RECORD SET:
[Start of section]
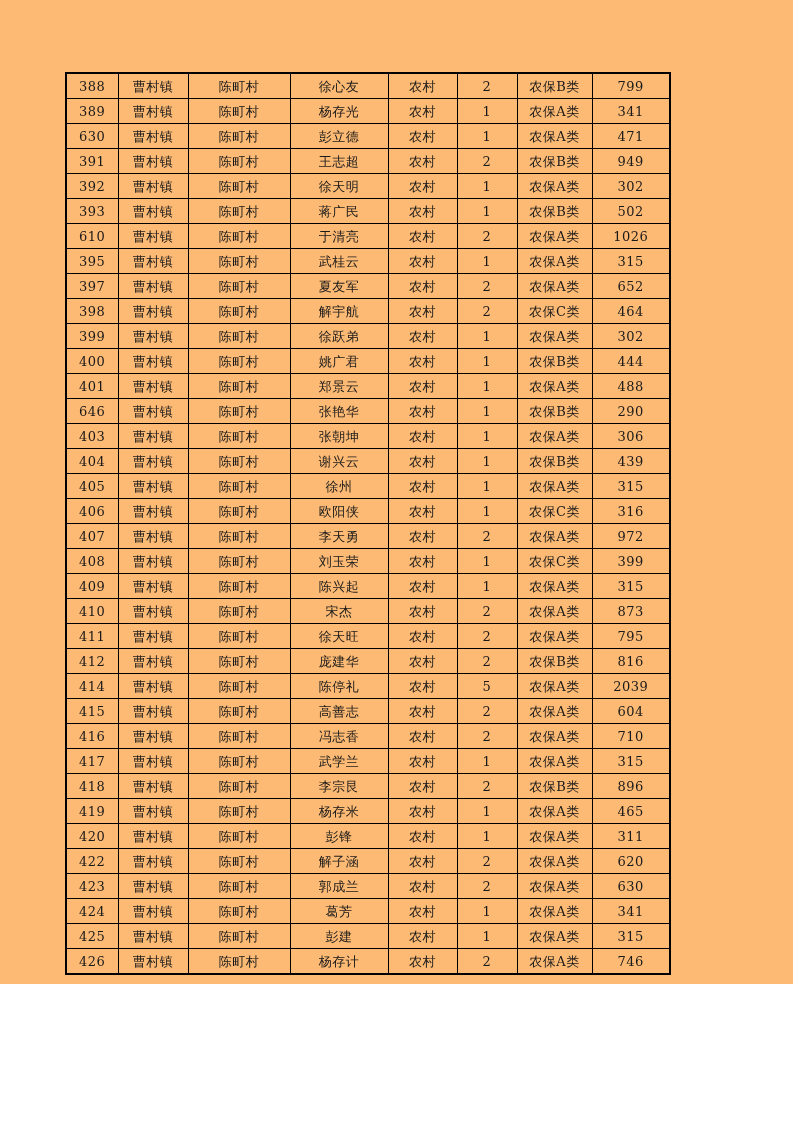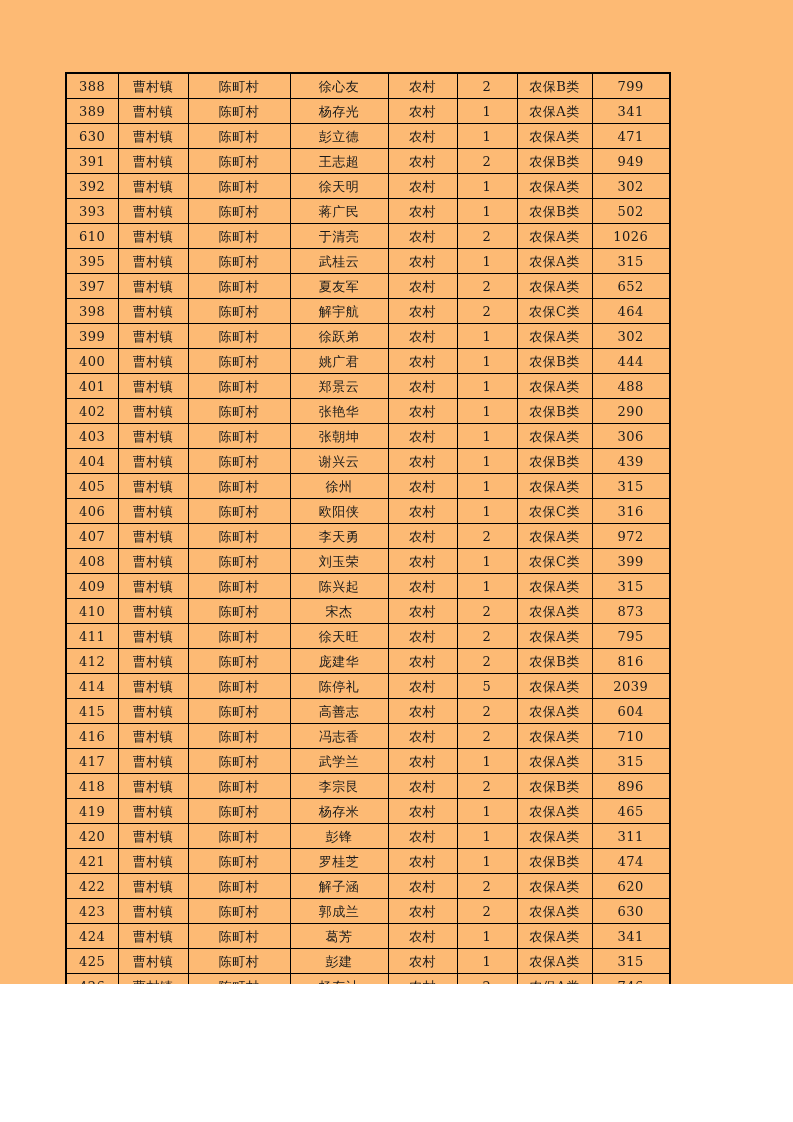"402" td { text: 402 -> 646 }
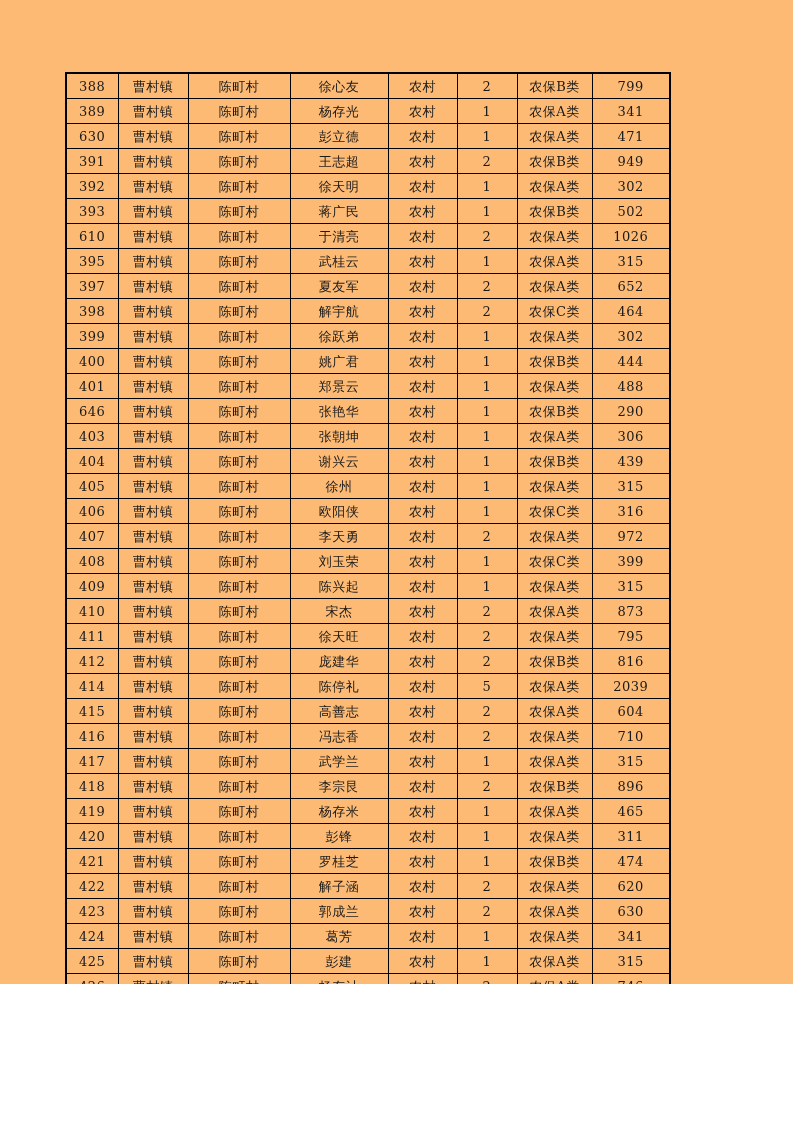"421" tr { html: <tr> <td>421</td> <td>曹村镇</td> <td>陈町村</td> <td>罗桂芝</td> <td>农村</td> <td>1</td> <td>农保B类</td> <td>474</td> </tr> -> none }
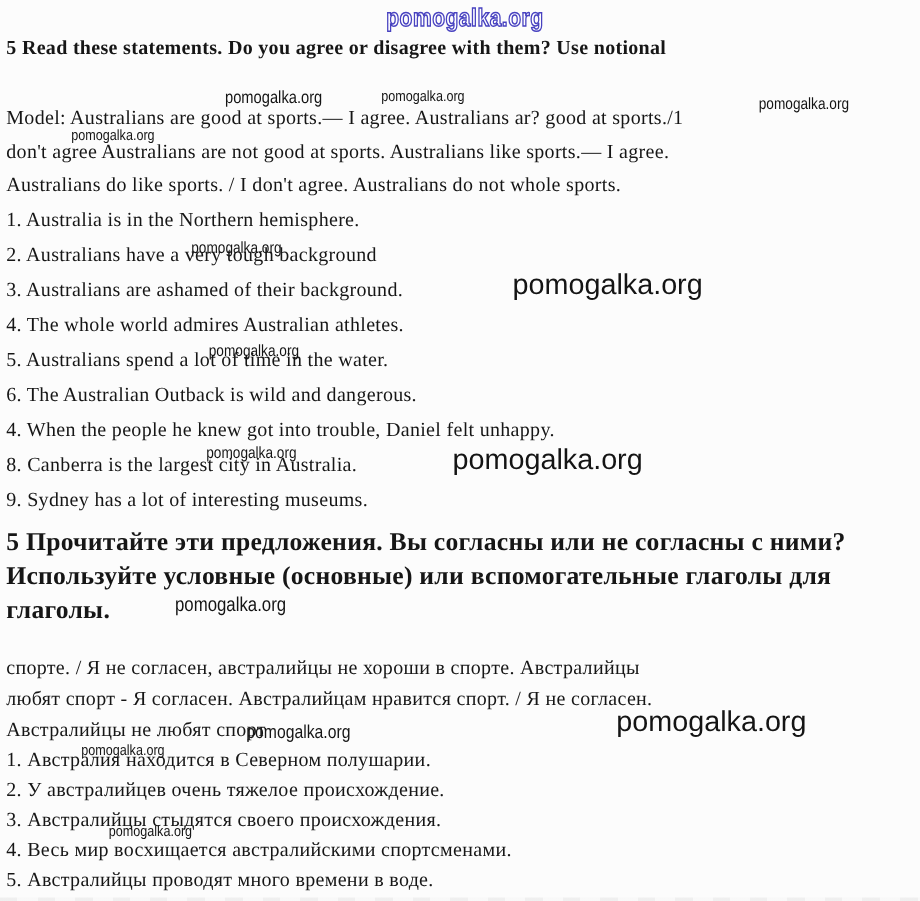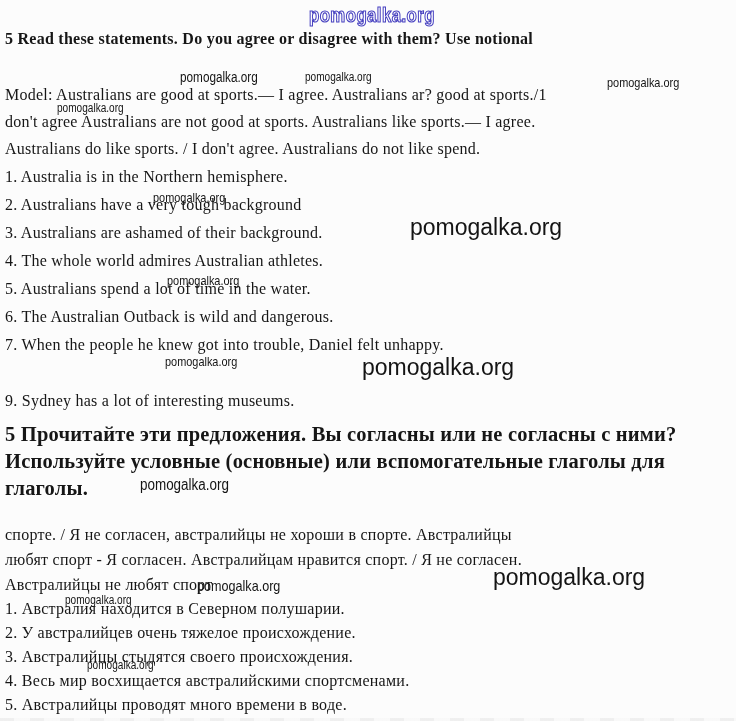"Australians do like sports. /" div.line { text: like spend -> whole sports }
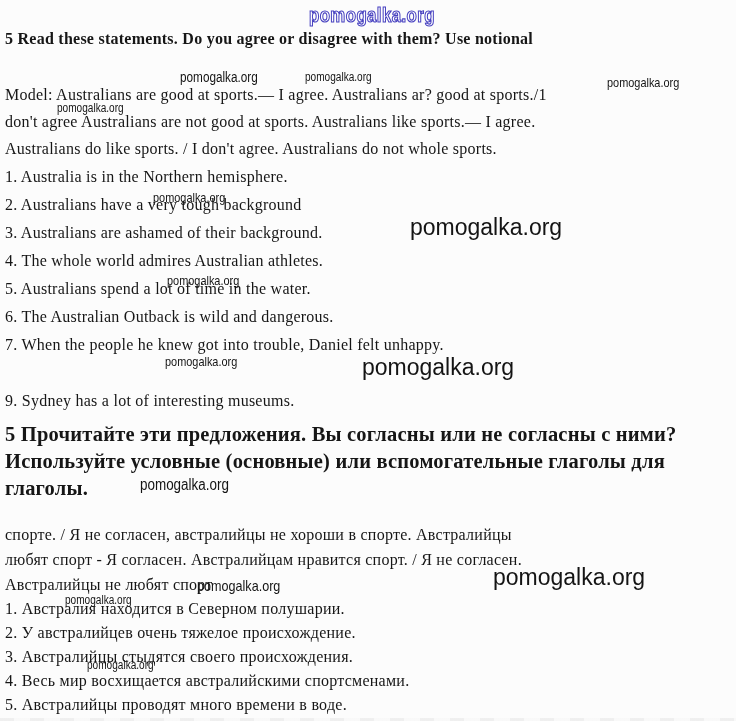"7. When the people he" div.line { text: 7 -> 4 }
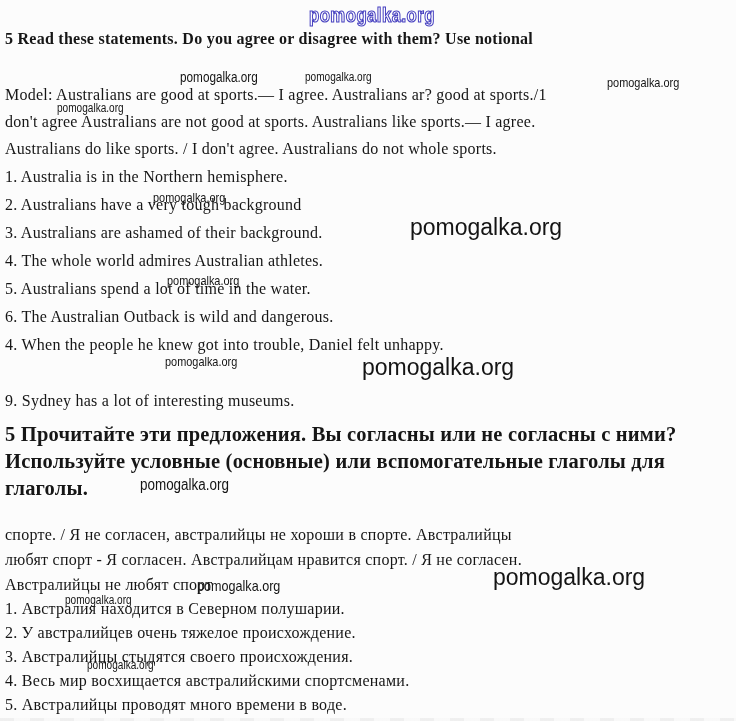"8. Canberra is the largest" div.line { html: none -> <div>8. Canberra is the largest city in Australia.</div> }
[End of section]
PROMPT:
Pictures are to be left out; the rest of the listing should be printed exactly.

TASK SOLUTION:
"402" td { text: 402 -> 646 }
"421" tr { html: <tr> <td>421</td> <td>曹村镇</td> <td>陈町村</td> <td>罗桂芝</td> <td>农村</td> <td>1</td> <td>农保B类</td> <td>474</td> </tr> -> none }
"Australians do like sports. /" div.line { text: like spend -> whole sports }
"7. When the people he" div.line { text: 7 -> 4 }
"8. Canberra is the largest" div.line { html: none -> <div>8. Canberra is the largest city in Australia.</div> }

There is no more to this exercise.